Geradezu als Kontrapunkt zum Text der Torah lesen wir die Haftarah, den Prophetenabschnitt aus 2. Könige 7, 3-20. Hier begegnen wir vier aussätzigen Menschen, die – von ihrer eigenen Gesellschaft ausgeschlossen und dem Hungertod überlassen – in einem Akt von Mut und Verzweiflung eben diese Stadt retten. Im Moment ihres Triumphes erinnern sie sich an das Gebot von Nächstenliebe und Solidarität, Dinge, die ihnen selbst verweigert worden waren. Sie sorgen dafür, dass die hungernde Stadt Nahrung und Freiheit erlangt. Diese Geschichte lehrt uns, dass eine Gesellschaft nicht allein durch harsche Restriktionen und durch medizinische Lösungen geschützt wird. Langfristig kommt es vor allem darauf an, wie eine Gesellschaft mit einer Krankheit und mit den Kranken umgeht. Die Haftarah berichtet uns, dass es die am geringsten geachteten Menschen sind, die der Stadt Erlösung und Rettung bringen.
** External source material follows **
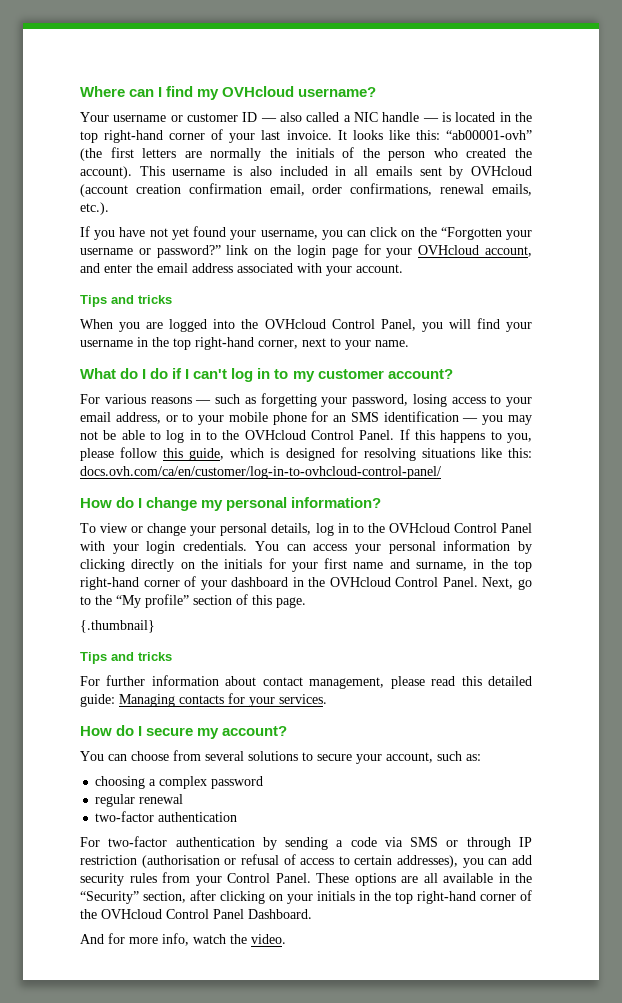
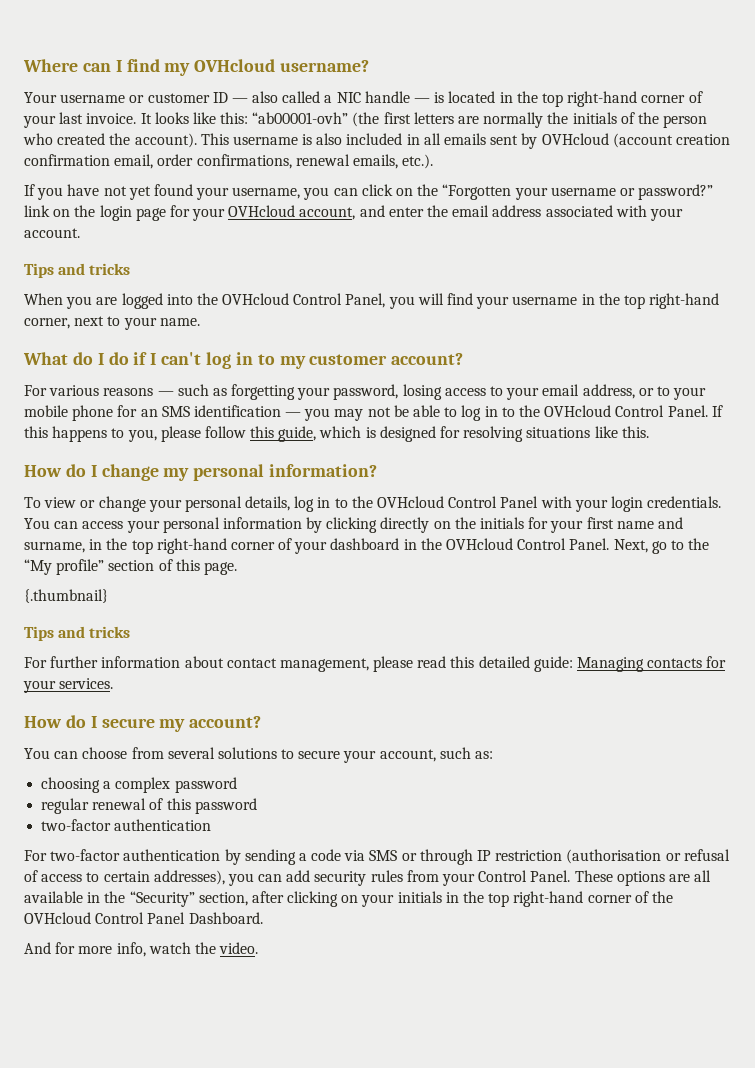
[507,448,532,458] [80,466,441,479] this: docs.ovh.com/ca/en/customer/log-in-to-ovhcloud-control-panel/ -> [621,426,649,438] this.
(184, 799) none -> [149,798,257,814] of this password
Und auch wir lernen gerade, welche Berufe systemrelevant sind – und siehe da, meist sind es die unterbezahlten Krankenschwestern, Altenpfleger, Angestellten von Supermärkten, Verkehrsbetrieben und Kraftwerken, öffentliche Bedienstete in Polizei und Gesundheitsämtern.

In einer Zeit von sozialem Kontaktverbot kommen wir auf einmal Texten nahe, die uns etwas darüber erzählen, was Gemeinschaft und respektvolle Beziehungen bedeuten und wo Heiligkeit gefunden wird.